• [Action item] What you should copy is the line containing "Render.com ( Plus" and all lines after it in the entries below, exactly and without anything added.

Excerpts from a dataset
# # # # # # #
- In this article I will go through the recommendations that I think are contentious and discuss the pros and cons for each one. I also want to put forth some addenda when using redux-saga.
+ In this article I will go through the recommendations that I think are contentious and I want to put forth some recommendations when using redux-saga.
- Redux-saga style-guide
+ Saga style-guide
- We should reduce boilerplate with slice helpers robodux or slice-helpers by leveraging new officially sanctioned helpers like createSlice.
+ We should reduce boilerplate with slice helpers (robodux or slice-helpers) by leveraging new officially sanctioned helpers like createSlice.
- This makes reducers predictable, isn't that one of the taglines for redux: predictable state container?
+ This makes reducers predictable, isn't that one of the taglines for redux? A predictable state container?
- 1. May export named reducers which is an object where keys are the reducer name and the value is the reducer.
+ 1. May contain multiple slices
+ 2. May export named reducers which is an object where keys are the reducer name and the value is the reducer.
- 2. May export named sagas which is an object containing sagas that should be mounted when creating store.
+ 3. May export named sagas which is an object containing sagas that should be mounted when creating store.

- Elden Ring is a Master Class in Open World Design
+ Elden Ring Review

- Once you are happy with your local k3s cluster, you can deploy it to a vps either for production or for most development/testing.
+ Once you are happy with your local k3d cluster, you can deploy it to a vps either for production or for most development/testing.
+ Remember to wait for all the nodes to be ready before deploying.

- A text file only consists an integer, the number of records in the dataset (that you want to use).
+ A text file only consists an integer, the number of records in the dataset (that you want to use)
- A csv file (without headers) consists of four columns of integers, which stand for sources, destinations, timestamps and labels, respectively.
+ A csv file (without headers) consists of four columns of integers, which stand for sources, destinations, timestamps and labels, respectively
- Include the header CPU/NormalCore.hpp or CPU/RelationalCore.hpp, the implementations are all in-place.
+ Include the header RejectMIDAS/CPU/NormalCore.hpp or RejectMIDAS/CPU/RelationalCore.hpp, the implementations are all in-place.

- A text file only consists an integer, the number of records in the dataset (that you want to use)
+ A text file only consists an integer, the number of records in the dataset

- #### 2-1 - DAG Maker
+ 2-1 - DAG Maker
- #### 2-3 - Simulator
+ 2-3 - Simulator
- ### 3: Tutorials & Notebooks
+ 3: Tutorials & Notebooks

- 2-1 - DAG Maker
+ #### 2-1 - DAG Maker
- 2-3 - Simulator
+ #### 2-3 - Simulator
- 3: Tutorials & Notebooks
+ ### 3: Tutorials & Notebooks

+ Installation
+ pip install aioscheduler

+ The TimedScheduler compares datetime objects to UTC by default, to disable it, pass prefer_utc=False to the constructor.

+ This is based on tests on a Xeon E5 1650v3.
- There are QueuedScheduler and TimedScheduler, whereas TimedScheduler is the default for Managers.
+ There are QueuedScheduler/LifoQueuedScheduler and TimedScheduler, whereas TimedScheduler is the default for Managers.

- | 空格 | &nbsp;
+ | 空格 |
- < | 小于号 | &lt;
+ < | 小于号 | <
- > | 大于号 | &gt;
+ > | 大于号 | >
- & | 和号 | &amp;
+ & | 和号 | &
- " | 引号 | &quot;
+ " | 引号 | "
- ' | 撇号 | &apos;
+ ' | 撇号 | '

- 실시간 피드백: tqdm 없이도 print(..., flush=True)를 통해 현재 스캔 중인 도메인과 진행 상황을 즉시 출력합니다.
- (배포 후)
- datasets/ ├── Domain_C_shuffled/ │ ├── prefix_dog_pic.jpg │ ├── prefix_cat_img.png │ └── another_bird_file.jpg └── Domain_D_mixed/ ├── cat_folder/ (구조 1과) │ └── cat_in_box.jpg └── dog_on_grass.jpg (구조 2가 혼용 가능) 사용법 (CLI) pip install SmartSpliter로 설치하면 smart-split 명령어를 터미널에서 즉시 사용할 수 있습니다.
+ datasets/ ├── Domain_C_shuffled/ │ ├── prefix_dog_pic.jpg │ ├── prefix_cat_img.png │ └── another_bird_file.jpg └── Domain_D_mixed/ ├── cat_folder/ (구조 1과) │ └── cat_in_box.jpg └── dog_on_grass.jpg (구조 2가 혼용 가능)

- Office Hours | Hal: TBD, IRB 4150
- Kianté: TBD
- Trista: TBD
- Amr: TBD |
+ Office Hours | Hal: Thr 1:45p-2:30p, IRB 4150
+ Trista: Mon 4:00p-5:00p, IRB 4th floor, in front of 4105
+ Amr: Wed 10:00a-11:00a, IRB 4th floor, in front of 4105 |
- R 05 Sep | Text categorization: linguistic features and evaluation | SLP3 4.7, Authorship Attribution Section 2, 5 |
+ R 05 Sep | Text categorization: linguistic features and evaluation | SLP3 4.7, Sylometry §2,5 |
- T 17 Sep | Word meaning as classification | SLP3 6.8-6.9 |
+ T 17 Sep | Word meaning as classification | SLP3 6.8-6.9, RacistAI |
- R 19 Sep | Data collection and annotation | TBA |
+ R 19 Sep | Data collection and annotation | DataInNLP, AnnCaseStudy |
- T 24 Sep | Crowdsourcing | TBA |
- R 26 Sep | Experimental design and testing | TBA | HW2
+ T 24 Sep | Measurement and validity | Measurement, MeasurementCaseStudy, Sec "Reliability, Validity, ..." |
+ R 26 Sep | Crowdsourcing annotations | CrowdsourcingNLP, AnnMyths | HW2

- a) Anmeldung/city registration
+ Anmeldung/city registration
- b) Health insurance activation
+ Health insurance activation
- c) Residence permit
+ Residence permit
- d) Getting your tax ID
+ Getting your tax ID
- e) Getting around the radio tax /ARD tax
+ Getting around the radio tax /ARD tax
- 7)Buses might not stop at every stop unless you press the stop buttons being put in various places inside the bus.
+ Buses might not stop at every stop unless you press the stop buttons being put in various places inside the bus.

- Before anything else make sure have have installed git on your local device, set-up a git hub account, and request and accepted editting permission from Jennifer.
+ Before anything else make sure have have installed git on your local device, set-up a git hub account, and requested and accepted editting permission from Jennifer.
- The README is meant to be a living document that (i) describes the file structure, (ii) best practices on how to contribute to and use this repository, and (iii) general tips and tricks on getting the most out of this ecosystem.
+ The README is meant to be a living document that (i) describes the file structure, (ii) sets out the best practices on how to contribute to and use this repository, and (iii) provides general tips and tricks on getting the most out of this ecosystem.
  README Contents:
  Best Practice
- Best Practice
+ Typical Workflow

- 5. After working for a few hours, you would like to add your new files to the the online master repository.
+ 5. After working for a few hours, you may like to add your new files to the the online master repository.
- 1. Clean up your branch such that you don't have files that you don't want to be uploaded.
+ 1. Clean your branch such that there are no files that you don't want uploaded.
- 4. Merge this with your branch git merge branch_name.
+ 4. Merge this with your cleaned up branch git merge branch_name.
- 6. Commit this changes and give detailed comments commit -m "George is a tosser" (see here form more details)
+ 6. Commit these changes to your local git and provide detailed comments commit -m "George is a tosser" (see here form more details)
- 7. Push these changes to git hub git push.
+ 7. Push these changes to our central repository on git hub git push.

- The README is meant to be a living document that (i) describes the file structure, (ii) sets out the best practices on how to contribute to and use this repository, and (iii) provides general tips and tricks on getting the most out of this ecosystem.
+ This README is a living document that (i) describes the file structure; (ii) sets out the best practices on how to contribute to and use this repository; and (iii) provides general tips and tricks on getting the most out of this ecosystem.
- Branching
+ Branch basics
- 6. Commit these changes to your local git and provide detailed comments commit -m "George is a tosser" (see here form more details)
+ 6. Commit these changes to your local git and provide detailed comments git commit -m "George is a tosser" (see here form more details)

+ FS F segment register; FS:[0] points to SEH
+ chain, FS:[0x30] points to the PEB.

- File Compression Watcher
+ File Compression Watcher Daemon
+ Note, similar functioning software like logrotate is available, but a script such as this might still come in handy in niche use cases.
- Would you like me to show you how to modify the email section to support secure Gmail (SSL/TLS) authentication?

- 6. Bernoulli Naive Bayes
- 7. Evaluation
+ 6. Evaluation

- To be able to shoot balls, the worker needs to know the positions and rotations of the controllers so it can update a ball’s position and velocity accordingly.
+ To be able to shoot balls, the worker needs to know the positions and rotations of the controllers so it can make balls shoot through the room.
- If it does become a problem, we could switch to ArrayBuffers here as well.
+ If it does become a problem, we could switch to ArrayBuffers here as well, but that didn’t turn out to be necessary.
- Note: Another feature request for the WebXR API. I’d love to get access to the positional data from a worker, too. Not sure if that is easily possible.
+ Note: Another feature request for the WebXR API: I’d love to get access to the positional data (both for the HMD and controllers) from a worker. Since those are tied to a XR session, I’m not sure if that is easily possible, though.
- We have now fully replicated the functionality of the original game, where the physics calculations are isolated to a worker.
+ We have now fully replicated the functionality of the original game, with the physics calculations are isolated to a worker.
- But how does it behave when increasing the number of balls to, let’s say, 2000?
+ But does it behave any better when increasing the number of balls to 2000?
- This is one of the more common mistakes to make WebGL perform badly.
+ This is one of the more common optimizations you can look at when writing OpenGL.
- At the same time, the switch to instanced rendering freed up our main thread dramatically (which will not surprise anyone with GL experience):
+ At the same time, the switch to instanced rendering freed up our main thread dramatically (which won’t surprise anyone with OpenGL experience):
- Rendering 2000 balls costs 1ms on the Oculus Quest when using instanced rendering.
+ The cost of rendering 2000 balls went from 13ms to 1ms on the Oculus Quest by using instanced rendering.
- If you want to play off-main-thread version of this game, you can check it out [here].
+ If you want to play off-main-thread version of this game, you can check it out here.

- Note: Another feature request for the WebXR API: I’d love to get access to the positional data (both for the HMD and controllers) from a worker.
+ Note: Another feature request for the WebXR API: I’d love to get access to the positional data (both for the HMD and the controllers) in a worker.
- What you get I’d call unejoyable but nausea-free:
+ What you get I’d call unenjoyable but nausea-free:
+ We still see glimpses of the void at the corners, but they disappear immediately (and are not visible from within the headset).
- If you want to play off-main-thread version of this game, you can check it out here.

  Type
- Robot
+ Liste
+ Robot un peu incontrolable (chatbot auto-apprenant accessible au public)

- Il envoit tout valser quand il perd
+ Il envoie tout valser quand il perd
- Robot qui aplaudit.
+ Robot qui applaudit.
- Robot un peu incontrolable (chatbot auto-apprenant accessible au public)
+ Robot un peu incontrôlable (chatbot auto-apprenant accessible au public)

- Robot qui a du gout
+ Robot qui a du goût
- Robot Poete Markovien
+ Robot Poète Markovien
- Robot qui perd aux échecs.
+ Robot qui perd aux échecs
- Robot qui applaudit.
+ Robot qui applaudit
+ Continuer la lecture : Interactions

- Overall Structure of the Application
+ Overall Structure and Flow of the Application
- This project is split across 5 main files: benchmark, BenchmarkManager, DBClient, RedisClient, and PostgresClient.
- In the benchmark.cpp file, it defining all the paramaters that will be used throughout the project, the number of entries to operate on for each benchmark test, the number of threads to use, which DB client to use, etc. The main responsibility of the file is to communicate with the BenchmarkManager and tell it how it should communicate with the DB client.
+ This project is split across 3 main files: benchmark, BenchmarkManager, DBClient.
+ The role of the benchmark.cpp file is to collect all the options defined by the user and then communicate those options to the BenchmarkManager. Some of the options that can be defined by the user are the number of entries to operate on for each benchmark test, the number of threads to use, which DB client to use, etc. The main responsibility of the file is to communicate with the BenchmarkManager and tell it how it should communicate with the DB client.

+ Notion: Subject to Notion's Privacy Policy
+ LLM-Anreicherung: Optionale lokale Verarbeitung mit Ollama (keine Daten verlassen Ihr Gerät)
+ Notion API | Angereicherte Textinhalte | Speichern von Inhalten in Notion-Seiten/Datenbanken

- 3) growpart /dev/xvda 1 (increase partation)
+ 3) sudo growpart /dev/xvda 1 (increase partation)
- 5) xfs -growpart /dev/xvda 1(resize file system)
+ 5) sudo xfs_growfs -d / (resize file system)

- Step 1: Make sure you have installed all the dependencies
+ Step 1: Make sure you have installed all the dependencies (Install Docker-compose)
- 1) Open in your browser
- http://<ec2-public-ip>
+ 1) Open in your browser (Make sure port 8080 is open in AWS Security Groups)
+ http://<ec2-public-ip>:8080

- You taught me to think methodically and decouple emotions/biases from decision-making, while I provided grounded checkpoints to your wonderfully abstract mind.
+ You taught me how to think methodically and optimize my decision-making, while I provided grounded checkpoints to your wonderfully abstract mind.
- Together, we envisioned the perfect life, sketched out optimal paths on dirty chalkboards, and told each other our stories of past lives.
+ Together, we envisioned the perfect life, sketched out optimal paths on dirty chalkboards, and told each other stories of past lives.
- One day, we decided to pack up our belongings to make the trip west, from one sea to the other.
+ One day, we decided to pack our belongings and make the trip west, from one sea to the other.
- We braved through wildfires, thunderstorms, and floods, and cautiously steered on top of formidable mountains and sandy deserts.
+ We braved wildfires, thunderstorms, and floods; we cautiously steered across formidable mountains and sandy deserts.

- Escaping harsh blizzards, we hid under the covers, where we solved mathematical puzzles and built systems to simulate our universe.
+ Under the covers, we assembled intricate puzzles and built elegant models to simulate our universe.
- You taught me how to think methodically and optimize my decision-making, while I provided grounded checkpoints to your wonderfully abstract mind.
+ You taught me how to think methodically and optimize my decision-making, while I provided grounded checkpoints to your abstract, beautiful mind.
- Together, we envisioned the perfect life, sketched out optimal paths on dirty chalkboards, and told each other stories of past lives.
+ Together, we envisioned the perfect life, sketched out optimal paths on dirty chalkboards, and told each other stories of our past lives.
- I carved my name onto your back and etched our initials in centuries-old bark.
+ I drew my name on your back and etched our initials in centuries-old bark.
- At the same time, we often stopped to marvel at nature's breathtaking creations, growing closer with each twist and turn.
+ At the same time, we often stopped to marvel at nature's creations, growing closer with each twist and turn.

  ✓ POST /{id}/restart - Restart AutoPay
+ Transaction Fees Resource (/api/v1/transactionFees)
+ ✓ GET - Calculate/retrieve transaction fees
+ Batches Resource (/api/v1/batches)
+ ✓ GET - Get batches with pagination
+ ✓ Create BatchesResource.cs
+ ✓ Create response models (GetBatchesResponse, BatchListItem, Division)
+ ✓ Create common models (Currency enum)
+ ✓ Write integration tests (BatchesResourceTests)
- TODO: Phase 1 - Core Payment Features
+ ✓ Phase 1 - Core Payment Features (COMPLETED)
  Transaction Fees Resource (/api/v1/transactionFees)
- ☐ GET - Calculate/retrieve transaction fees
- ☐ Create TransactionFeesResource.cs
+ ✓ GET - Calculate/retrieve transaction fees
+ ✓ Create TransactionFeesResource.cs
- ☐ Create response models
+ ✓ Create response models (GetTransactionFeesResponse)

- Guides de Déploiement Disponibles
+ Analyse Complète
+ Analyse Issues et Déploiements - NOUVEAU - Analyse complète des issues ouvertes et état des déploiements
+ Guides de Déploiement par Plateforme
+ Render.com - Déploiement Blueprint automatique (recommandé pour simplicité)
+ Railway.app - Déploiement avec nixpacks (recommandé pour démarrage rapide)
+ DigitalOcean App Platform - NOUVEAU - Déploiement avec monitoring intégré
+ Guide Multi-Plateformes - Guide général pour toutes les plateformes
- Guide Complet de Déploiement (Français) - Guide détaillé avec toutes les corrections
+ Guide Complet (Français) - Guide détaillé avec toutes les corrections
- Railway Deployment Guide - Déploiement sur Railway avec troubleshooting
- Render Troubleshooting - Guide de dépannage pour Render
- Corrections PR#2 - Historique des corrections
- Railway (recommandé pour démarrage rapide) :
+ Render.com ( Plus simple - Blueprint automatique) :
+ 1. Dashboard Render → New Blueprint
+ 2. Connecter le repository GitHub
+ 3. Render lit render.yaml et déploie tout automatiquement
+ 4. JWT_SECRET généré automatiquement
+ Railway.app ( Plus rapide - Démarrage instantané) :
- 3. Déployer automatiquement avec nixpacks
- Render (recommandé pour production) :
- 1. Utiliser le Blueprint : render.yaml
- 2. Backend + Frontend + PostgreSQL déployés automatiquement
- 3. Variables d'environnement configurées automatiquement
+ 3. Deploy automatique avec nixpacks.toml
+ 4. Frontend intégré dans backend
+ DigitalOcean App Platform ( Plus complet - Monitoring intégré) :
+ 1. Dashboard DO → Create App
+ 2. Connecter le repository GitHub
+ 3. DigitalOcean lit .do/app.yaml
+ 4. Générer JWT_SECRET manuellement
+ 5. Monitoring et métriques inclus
# # # # # # #
• [Answer to the problem]
+ Render.com ( Plus simple - Blueprint automatique) :
+ 1. Dashboard Render → New Blueprint
+ 2. Connecter le repository GitHub
+ 3. Render lit render.yaml et déploie tout automatiquement
+ 4. JWT_SECRET généré automatiquement
+ Railway.app ( Plus rapide - Démarrage instantané) :
- 3. Déployer automatiquement avec nixpacks
- Render (recommandé pour production) :
- 1. Utiliser le Blueprint : render.yaml
- 2. Backend + Frontend + PostgreSQL déployés automatiquement
- 3. Variables d'environnement configurées automatiquement
+ 3. Deploy automatique avec nixpacks.toml
+ 4. Frontend intégré dans backend
+ DigitalOcean App Platform ( Plus complet - Monitoring intégré) :
+ 1. Dashboard DO → Create App
+ 2. Connecter le repository GitHub
+ 3. DigitalOcean lit .do/app.yaml
+ 4. Générer JWT_SECRET manuellement
+ 5. Monitoring et métriques inclus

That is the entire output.